国の統計では,法律上の非婚でかつひとり暮らしのものが対象となるらしい。
筆者は,これをand条件ではなくor条件として少しふくらみを持たせて考えている。
となるととなると,単身赴任者であるわたしも筆者が言うところのシングルになるのである。

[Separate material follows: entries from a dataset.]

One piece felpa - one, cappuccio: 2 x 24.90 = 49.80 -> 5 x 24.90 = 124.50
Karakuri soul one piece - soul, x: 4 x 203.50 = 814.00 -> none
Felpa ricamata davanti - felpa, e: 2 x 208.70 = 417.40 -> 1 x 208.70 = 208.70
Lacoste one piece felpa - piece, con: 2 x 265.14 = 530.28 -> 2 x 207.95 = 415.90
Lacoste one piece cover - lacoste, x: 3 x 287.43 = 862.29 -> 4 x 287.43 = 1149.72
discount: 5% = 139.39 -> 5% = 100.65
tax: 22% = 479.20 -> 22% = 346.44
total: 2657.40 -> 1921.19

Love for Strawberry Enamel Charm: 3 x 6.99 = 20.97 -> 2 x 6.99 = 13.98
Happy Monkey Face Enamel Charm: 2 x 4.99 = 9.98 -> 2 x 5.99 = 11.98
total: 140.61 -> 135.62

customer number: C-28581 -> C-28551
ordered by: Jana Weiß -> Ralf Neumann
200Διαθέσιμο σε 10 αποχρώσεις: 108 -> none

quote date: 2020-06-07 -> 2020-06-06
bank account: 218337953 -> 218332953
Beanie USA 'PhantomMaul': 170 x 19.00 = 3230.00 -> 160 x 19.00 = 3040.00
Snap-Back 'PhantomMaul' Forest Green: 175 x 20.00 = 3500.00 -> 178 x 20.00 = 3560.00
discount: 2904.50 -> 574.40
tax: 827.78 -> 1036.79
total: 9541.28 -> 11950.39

喜んでいいのか,よくわからないがそれなりに納得している自分がいる。
日本人独特のものかもしれないが,この結婚していないしないできないシングルに対する風当たりはかなりきつい。単身赴任者でも同じである。「なぜ奥さんを呼ばないのか?」「そろそろ奥さん呼んだら」とか。
こういった「いじめ」と同じ話も,昨年男女雇用機会均等法の一部改正がされてから,人権を考える話題の中で,やっととりあげられるようになった。
筆者の表現を借りれば「家庭を持てないで部下の指導ができるか」「彼女(彼氏)いないの?」「結婚はまだかい」と言ったフレーズを飛ばす上司は,まだまだ残っているようだ。
さらに,「こうした言葉を発する人間に決定的に欠けているのは,相手の想像力,人間関係についての感受性である」ということになるのだ。
結婚するしない,単身赴任するしないはあくまでも個人の問題なのである。
昔は,職場や地域に世話焼きがいてそれとなく縁談の話が舞い込む形であったが,昨今は自分で恋愛するか,ブライダル業者が段取りをしたものに参加する形になってしまっている。
U部を読みながら,シングルライフというけれど,老いとか孤独とかのチャプタは結婚していようがしてまいが全く同じなのだ。確かに単身赴任生活をし始めてから,家族と離れて生活し始めてから,老いとか孤独とかをよく考えるようになった。
いい話を読まさせていただいていると感じながら,人生って結局なんだろう,モンテーニュ「わたしは,わたしにとって楽しかった行為から害を受けたことがけっしてない」と筆者が紹介し,「すべてモンテーニュにならう必要はない。各人が自分の悦楽を発見し,発明すればよいのだ」
というように,人生, 自分が楽しいことを見つければよいのである。それは個人としてどう生きるかという問いかけでもあるのだ。